◆ AIM OF THE EXERCISE
In the listing below, the lines from the first through the one with "Radiator, Bottom Hose: 2" are to be copied word for word.

◆ GIVEN DATA

-- Opening Marker --

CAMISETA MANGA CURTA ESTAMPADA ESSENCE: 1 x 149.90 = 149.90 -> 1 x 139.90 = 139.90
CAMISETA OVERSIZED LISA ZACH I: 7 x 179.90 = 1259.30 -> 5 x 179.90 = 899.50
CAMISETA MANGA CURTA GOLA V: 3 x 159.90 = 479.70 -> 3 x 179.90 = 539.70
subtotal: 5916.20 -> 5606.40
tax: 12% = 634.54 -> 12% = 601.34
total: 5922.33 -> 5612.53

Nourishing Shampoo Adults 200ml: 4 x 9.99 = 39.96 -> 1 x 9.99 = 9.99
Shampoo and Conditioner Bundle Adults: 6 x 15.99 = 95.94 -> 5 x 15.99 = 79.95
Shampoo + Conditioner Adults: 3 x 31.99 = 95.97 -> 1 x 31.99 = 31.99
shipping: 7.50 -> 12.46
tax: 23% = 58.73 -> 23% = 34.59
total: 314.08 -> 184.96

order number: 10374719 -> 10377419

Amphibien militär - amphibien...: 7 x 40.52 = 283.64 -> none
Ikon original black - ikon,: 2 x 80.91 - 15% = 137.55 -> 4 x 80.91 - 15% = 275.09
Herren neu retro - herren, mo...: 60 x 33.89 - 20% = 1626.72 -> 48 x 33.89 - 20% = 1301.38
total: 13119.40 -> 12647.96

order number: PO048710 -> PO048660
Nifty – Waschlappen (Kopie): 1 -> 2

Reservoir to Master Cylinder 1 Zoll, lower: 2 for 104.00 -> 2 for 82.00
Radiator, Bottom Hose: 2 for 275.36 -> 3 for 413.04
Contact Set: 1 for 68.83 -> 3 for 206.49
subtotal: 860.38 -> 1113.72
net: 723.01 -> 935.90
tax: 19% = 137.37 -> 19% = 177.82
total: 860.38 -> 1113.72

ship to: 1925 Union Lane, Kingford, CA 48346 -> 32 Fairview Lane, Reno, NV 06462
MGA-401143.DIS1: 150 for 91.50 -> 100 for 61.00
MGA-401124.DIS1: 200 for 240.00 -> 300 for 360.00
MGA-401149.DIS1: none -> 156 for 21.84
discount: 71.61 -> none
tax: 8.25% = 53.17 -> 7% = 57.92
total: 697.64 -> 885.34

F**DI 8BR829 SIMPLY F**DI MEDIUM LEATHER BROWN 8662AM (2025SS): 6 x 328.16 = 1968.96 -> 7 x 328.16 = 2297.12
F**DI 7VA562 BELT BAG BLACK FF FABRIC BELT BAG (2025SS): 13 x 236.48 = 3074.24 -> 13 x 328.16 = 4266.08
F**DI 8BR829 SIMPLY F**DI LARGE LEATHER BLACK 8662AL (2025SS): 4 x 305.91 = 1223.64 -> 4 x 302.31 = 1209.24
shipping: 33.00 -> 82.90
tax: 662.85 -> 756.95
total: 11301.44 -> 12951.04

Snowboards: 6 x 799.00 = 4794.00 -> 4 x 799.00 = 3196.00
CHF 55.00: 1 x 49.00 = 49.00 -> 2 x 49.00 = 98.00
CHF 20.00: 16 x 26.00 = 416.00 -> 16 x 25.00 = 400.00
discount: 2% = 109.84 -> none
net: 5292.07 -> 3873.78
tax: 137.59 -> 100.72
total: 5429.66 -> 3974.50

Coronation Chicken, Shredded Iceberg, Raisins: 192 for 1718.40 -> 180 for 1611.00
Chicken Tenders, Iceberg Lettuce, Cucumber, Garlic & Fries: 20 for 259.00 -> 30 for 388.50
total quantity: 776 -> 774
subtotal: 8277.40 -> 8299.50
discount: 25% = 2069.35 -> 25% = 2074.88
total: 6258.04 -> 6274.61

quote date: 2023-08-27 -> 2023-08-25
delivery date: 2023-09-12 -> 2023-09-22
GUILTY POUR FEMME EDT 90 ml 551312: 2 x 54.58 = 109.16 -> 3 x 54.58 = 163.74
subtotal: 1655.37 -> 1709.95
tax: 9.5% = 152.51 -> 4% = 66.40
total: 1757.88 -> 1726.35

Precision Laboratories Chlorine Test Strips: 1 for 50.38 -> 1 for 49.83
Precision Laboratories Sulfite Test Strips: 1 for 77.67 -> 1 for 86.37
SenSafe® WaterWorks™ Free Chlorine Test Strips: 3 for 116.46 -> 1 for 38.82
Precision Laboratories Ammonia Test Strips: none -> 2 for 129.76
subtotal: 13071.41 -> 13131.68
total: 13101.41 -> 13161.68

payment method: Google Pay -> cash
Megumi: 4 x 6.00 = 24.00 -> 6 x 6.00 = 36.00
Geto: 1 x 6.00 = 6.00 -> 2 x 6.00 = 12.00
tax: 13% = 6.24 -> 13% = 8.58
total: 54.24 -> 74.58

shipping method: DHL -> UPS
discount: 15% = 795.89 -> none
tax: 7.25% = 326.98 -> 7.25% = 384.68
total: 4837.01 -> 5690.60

-- Closing Marker --

◆ SOLVED EXERCISE
CAMISETA MANGA CURTA ESTAMPADA ESSENCE: 1 x 149.90 = 149.90 -> 1 x 139.90 = 139.90
CAMISETA OVERSIZED LISA ZACH I: 7 x 179.90 = 1259.30 -> 5 x 179.90 = 899.50
CAMISETA MANGA CURTA GOLA V: 3 x 159.90 = 479.70 -> 3 x 179.90 = 539.70
subtotal: 5916.20 -> 5606.40
tax: 12% = 634.54 -> 12% = 601.34
total: 5922.33 -> 5612.53

Nourishing Shampoo Adults 200ml: 4 x 9.99 = 39.96 -> 1 x 9.99 = 9.99
Shampoo and Conditioner Bundle Adults: 6 x 15.99 = 95.94 -> 5 x 15.99 = 79.95
Shampoo + Conditioner Adults: 3 x 31.99 = 95.97 -> 1 x 31.99 = 31.99
shipping: 7.50 -> 12.46
tax: 23% = 58.73 -> 23% = 34.59
total: 314.08 -> 184.96

order number: 10374719 -> 10377419

Amphibien militär - amphibien...: 7 x 40.52 = 283.64 -> none
Ikon original black - ikon,: 2 x 80.91 - 15% = 137.55 -> 4 x 80.91 - 15% = 275.09
Herren neu retro - herren, mo...: 60 x 33.89 - 20% = 1626.72 -> 48 x 33.89 - 20% = 1301.38
total: 13119.40 -> 12647.96

order number: PO048710 -> PO048660
Nifty – Waschlappen (Kopie): 1 -> 2

Reservoir to Master Cylinder 1 Zoll, lower: 2 for 104.00 -> 2 for 82.00
Radiator, Bottom Hose: 2 for 275.36 -> 3 for 413.04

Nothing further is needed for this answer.